撫子の花びらたち

すべての出会いは幸せのためであってほしい

 久しぶりに逢えるから旅に出ようとあなたが言う。小さな小さな
日常を抜け出す旅。


 海を渡る。自転車や小学生と一緒に船に乗り込む。フェリーと呼ぶ
には微笑みがこぼれる渡船。さっきふたりで通ったホテルが小さく
なる。あなたがわたしの写真を撮ろうとする。ふざけると波間にカメラ
を落としそうな気がして、神妙な顔をしてじっとしている。きっと
まぶしい瞳をしているはずだ。波が魚の鱗のように煌めいていた。


着くとすぐ魚料理を食べさせる店を探してはいる。いいの?まだ
なにも見てないよというと、わたしを見てるからそれでいいよという。
わたしが何も言えないでいるとあなたは大きな声で笑って、ほら、
二人で昼間からお酒飲めるときって少ないだろって。いつもひとり
ワインを飲んで助手席でご機嫌になっている私は、ちょっと申し訳な
くて、そうだね、早く行こう!って元気に歩きだして現金だねって
また笑われる。


 店はひんやり冷たくて、夜の余韻を残したようにすこし艶めかしかっ
た。今日初めての客の私たちは、少し遠慮がちに注文した。しかしなが
ら、サザエの壺焼と穴子の天ぷらが届いた途端にそんな名残も遠慮も
どこかに吹き飛んで、二人でビールと日本酒まで頼んで楽しんだ。


 満腹になってもちろんご機嫌になって島の中を歩く。
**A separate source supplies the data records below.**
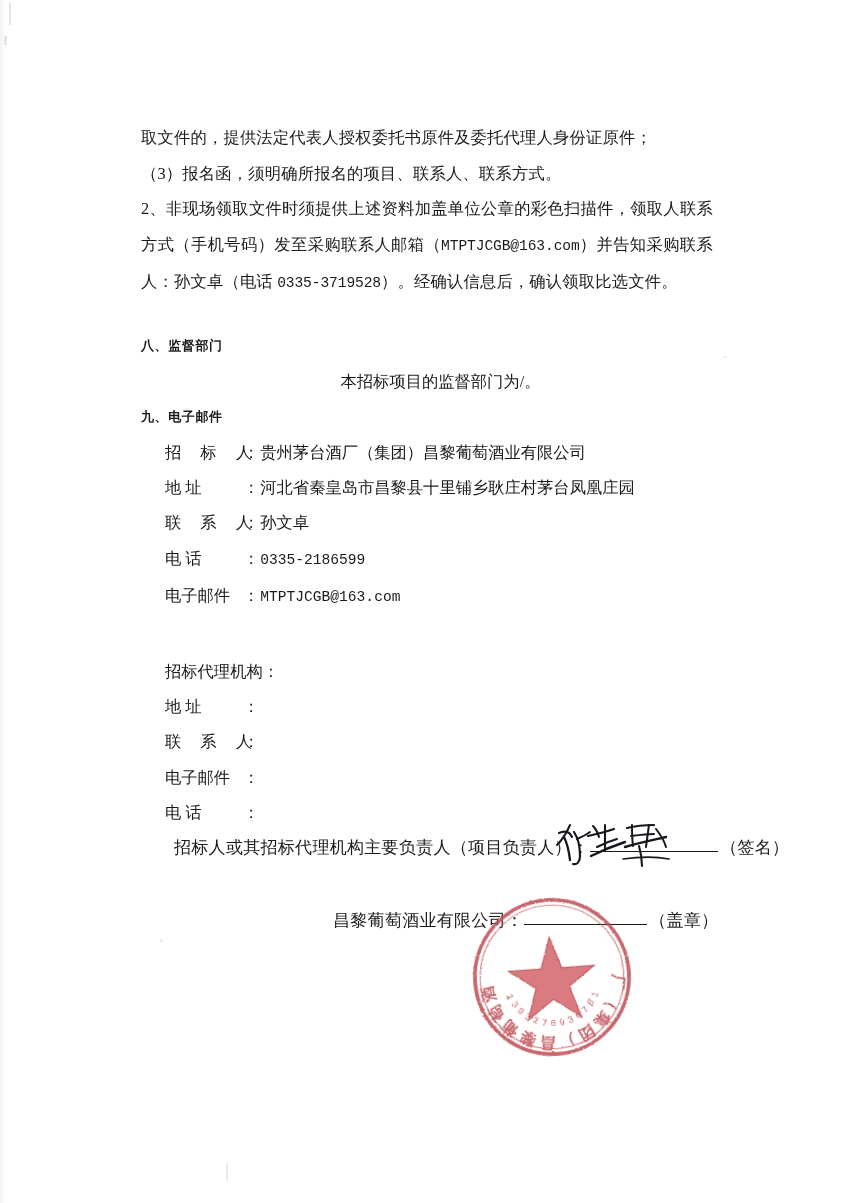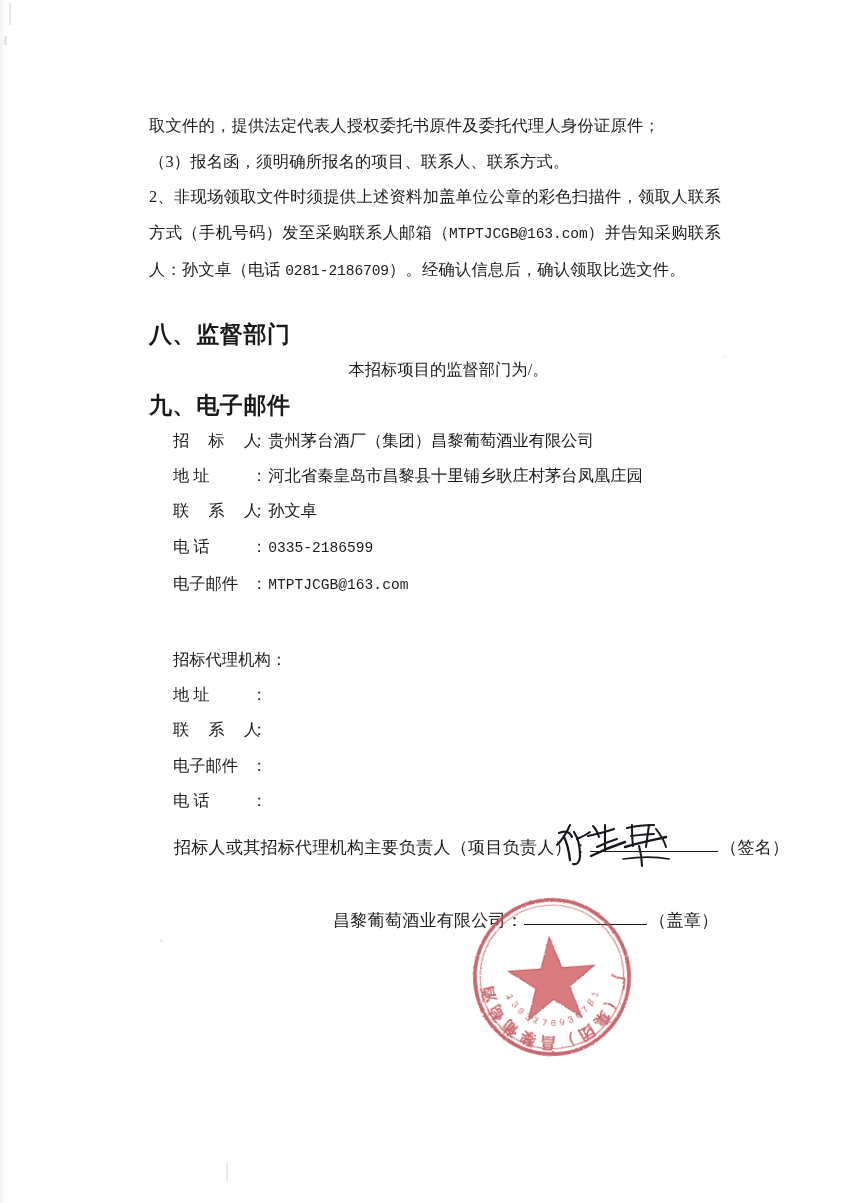--- a/index.html
+++ b/index.html
@@ -44,9 +44,8 @@
   .content {
     position: absolute;
     left: 141px;
-    top: 108px;
+    top: 120px;
     width: 572px;
-    margin-left: 8px;
   }
 
   

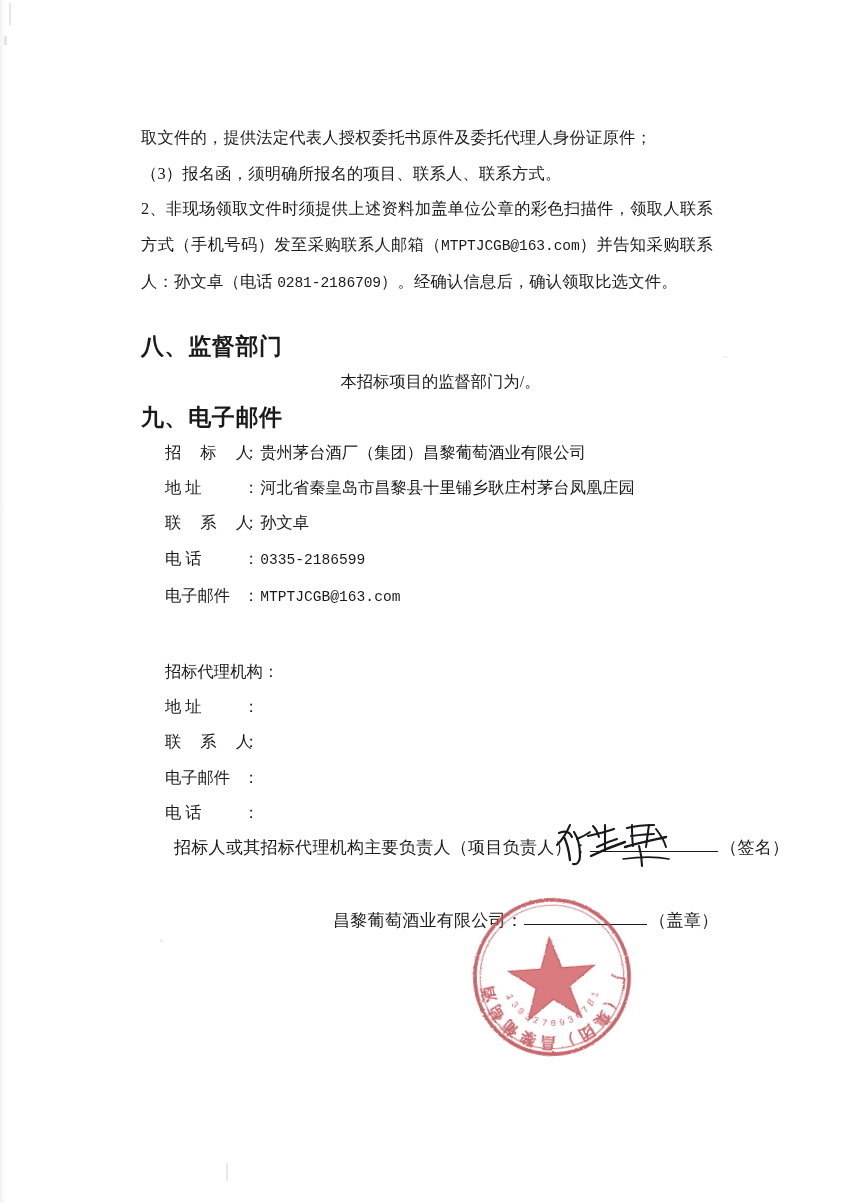--- a/index.html
+++ b/index.html
@@ -185,7 +185,7 @@
 
     <p class="para">（3）报名函，须明确所报名的项目、联系人、联系方式。</p>
 
-    <p class="para"><span>2、非现场领取文件时须提供上述资料加盖单位公章的彩色扫描件，领取人联系方式（手机号码）发至采购联系人邮箱（</span><span class="ascii">MTPTJCGB@163.com</span><span>）并告知采购联系人：孙文卓（电话 </span><span class="ascii">0281-2186709</span><span>）。经确认信息后，确认领取比选文件。</span></p>
+    <p class="para"><span>2、非现场领取文件时须提供上述资料加盖单位公章的彩色扫描件，领取人联系方式（手机号码）发至采购联系人邮箱（</span><span class="ascii">MTPTJCGB@163.com</span><span>）并告知采购联系人：孙文卓（电话 </span><span class="ascii">0335-3719528</span><span>）。经确认信息后，确认领取比选文件。</span></p>
 
     <div style="height:26px;"></div>
 

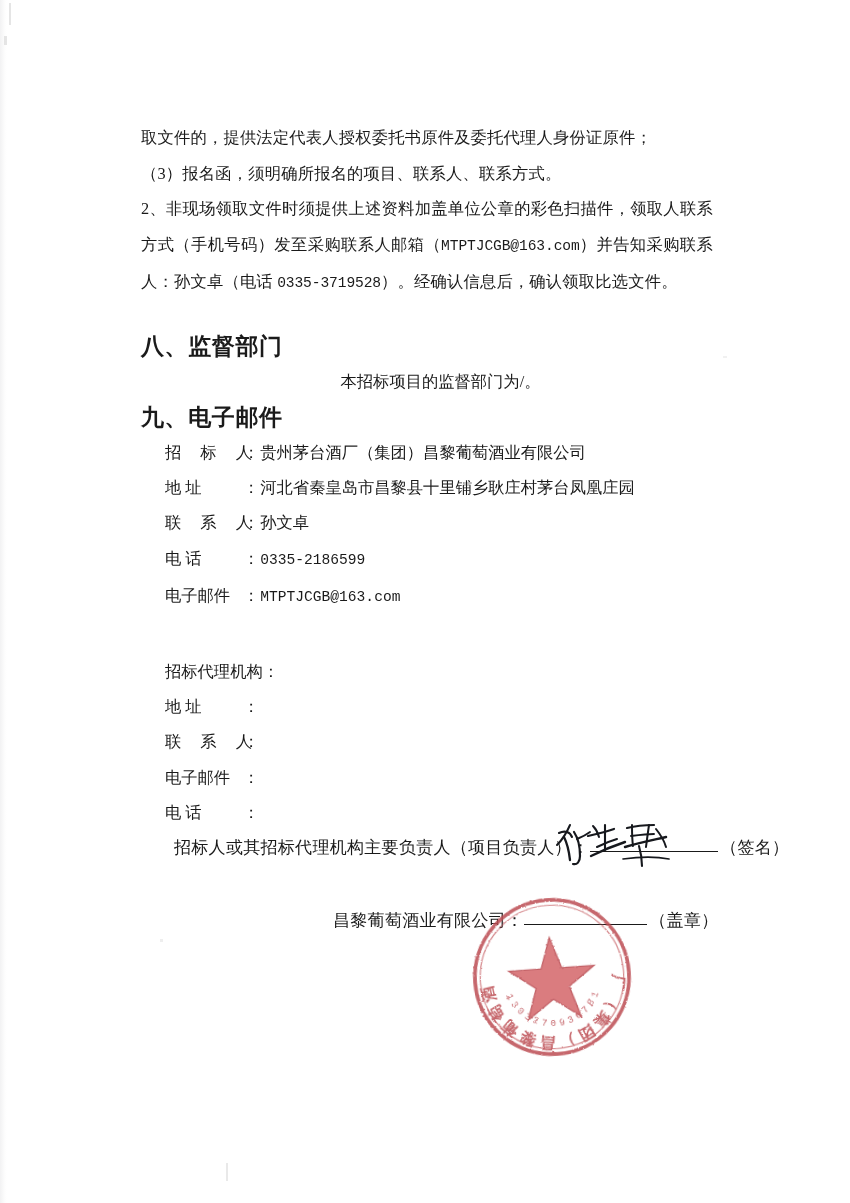--- a/index.html
+++ b/index.html
@@ -65,7 +65,7 @@
 
   
   .sec-head {
-    font-size: 23px;
+    font-size: 13px;
     font-weight: bold;
     line-height: 36px;
     margin: 0;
立て看板を
みるとどうやら丘の中腹に記念館だか美術館だかあるそうだ。ふたり
手をつないで歩く。あたりにはだれもいない。ときおり見かける島の
住人はとても素敵な島の風景に溶け込んでくれていて、わたしたちの
ことなど気づかずにいてくれる。


 美術館は休みだった。よく見ると、休日しか開いてないらしい。
またふたりで笑った。そして日傘のかげでキスした。


 それでは確かだれだっけ、有名な作家さんの家があったよね、家を
捨ててこの島に移り住み、愛人と暮らしてたとかいう・・そんな場所が
島の観光案内の地図に載ってるっていうのも面白いよね、といいつつ
丘を下る。途中であったひとに場所を聞いてみる。その地元のひとは
場所を教えてくれて、もひとつ「いまはもう建物はなくなってるよ、
息子がその場所に新しい家を建築中さ」と情報をくれた。


 息子は作家だったか?料理家だったか?とにかく、建築中の家なんか
みてもしょうがない。できればその昔住んでたふたりがどんな景色を
見ていたか・・それなら見たかったのだけれど・・。それにしても・・
小説にもなるような色っぽい話も、いつのまにか許されて、そのうち
現実に押しつぶされてしまうんだと思うと、ちょっぴり寂しいやら、
また、なんだかおかしいやら、つないだ手を見てふたりでくすって
笑った。昼間のアルコールのせいでわたしたちはずっと笑っている。


 帰りは島を見ながら帰った。漕ぎゆく船の習いにて・・という一節が
浮かぶ、白い波を見たけれど、ぜんぜん寂しくならなかった。今日は
ずっと一緒にいられるから・・。
「旅っていいよね」
ってあなたが言う。いま、考えてたことが伝わったような気がして、
「うん」
って、あなたの腕に私の腕をまわした。